* **Problem details**: Where the word "quanto" shows up in the entries below, please copy the whole line.

* **Itemized modification records**:
####################

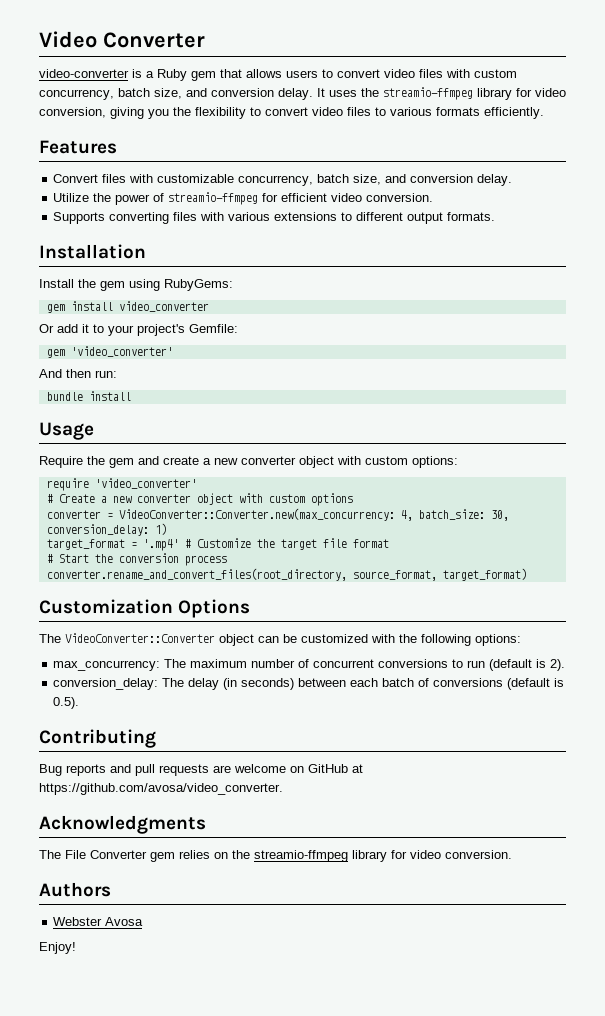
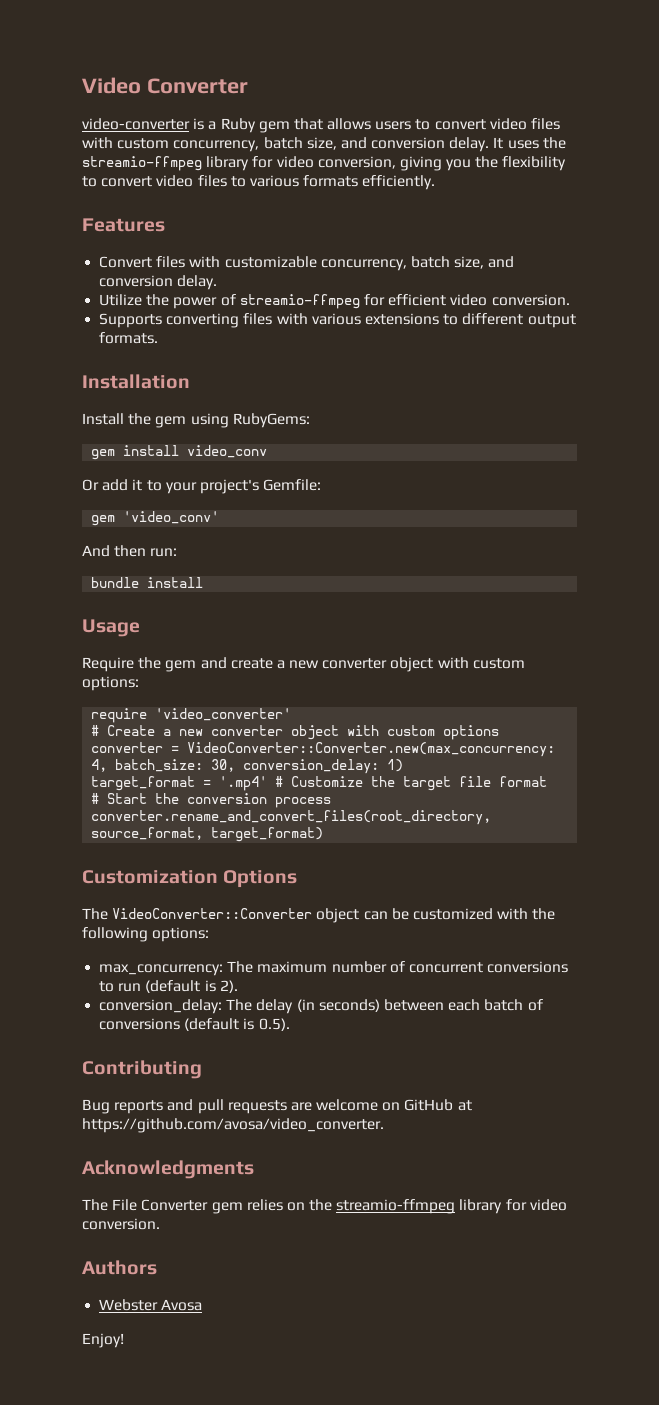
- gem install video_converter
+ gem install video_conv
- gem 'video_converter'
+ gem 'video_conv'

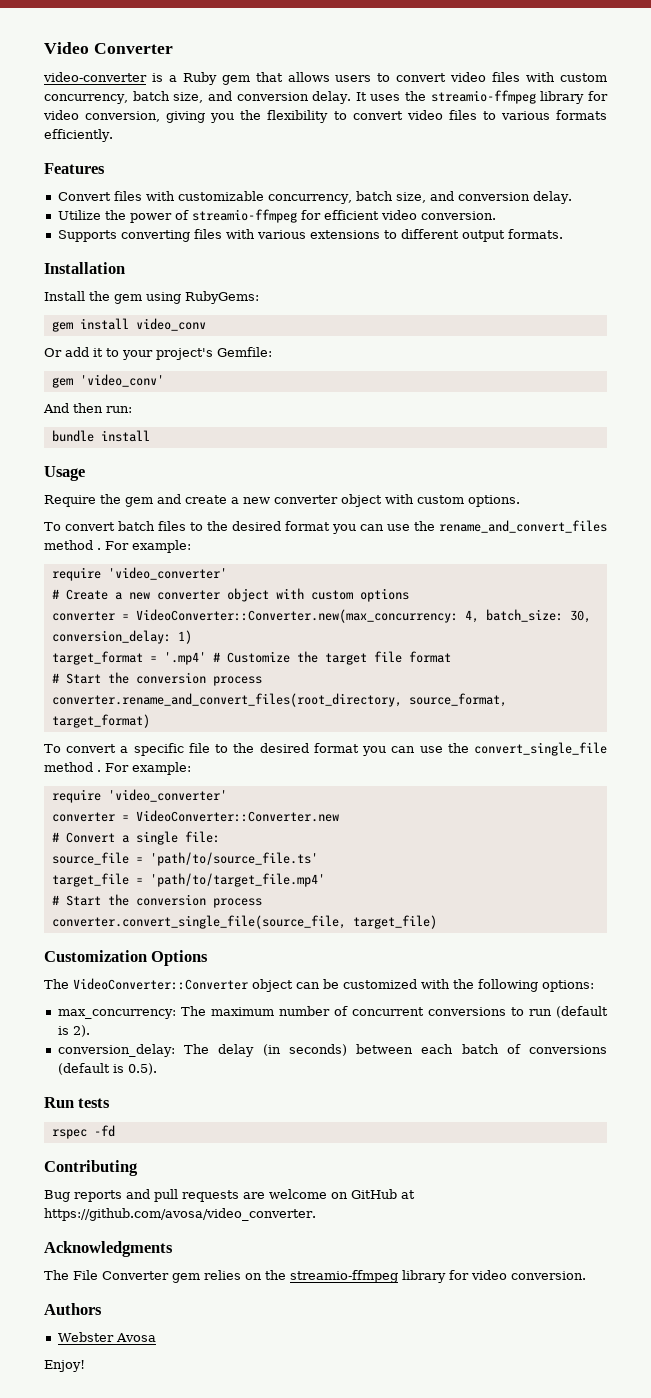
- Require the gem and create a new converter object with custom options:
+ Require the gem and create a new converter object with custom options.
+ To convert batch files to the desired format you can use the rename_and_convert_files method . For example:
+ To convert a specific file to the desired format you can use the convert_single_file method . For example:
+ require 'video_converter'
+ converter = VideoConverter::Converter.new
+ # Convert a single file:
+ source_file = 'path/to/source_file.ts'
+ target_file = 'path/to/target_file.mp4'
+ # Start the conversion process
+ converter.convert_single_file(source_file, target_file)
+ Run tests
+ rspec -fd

####################

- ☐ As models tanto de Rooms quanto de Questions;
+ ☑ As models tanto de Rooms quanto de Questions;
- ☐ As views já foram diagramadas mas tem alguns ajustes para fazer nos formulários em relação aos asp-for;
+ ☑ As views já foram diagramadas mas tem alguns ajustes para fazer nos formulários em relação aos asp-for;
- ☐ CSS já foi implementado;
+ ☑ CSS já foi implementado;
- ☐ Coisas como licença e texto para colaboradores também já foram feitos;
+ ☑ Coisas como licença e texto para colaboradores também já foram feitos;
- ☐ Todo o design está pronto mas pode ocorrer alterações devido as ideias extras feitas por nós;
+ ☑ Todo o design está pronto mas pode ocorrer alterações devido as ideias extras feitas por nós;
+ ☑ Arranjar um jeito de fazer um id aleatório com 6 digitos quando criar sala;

####################

* **Result**:
- ☐ As models tanto de Rooms quanto de Questions;
+ ☑ As models tanto de Rooms quanto de Questions;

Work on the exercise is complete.